43. As Advocate General Mengozzi remarked in his opinion in Asociación de Consumidores Independientes de Castilla y León , (16) in the sphere of consumer protection, there is no particular obligation under EU law as to the number of instances of jurisdiction that the Member States must have. It is generally accepted that the Treaties did not intend to create legal remedies other than those already provided for, unless it is apparent from the overall scheme of the national legal system in question that there is no legal remedy making it possible to ensure, even indirectly, respect for an individual’s rights under EU law. Likewise, to date no right to two-tiered jurisdiction has, at least in civil matters, been affirmed by the European Convention for the Protection of Human Rights and Fundamental Freedoms, signed at Rome on 4 November 1950. (17) In short, the principle of effective judicial protection affords an individual a right of access to a court or tribunal but not to several levels of jurisdiction. (18)
44. Thirdly, I consider that the national rule at issue in the main proceedings, which prevents the party against whom mortgage enforcement proceedings are brought from appealing against a decision dismissing his objection, does not have the effect in practice of rendering impossible or excessively difficult the application of the rights which he derives from EU law.
45. First of all, to go by the conclusions to be drawn from the case-law, and in particular those in Aziz (EU:C:2013:164), it appears that the rights consumers derive from Directive 93/13 are effectively protected, for, on the one hand, consumers are able to rely on the existence of unfair terms before the court hearing the objection to mortgage enforcement and, on the other hand, the court is able to raise of its own motion the existence of such terms and, where appropriate, stay enforcement of the mortgage.
46. To return to the case in the main proceedings, it seems to me that both the debtors and the court first seised have had the opportunity of raising the point that the contractual terms in the mortgage loan agreement referred to in the main proceedings could be unfair.
47. It has, admittedly, been stated that, in the circumstances of this case, a problem lies in the fact that the national law applicable at the time of the mortgage enforcement proceedings did not provide that the existence of unfair terms in the contested loan agreement could constitute a ground of objection to enforcement of the mortgage or could be raised of its own motion by a national court seised of an application for enforcement.
48. It follows, moreover, from the evidence provided by the referring court that the court first seised did not rule on whether there was an unfair term in the mortgage loan agreement at issue in the main proceedings.
49. It is thus apparent from the order for reference that the objection to mortgage enforcement at issue was made on 12 March 2013, that is to say, before Law 1/2013 entered into force. The applicants were therefore not in a position to rely on the unfairness of the terms of the mortgage loan agreement in support of their objection.

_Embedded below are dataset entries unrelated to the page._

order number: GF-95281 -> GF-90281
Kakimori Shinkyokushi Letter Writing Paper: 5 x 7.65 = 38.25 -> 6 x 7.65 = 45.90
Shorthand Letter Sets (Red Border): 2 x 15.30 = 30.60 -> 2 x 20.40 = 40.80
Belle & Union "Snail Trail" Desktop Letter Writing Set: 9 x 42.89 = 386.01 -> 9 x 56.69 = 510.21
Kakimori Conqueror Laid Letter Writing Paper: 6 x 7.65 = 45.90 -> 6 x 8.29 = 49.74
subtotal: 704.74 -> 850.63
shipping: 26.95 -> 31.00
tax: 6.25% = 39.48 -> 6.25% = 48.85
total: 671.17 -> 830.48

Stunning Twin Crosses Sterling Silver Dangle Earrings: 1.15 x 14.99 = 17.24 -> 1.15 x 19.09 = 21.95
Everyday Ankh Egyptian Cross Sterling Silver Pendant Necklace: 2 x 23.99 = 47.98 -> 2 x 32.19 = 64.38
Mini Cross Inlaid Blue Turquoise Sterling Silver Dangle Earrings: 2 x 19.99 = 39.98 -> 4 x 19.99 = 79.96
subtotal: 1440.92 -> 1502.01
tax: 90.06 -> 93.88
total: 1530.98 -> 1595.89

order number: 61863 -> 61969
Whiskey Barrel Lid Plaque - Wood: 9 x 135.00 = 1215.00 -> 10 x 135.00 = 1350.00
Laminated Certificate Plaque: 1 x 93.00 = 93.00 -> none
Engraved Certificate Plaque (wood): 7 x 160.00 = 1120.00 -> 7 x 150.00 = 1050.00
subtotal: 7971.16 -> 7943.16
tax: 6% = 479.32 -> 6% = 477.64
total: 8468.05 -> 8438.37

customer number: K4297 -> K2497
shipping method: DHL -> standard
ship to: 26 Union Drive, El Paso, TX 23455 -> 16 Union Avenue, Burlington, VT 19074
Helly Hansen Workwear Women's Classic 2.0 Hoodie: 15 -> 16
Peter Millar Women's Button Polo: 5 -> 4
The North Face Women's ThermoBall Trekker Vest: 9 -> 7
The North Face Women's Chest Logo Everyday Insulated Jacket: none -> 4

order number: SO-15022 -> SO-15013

50. However, it must be pointed out that, in accordance with the first transitional provision of Law 1/2013, (19) the Juzgado de Primera Instancia No 3 de Castellón had, since 14 May 2013, been in a position to assess of its own motion the unfair nature of the contractual term concerning default interest. It was therefore already possible on 19 June 2013, the date on which that court ruled on the objection to enforcement of the mortgage, for the court responsible for enforcement to examine that term, determine whether or not it was unfair and, accordingly, order that enforcement be discontinued or stayed.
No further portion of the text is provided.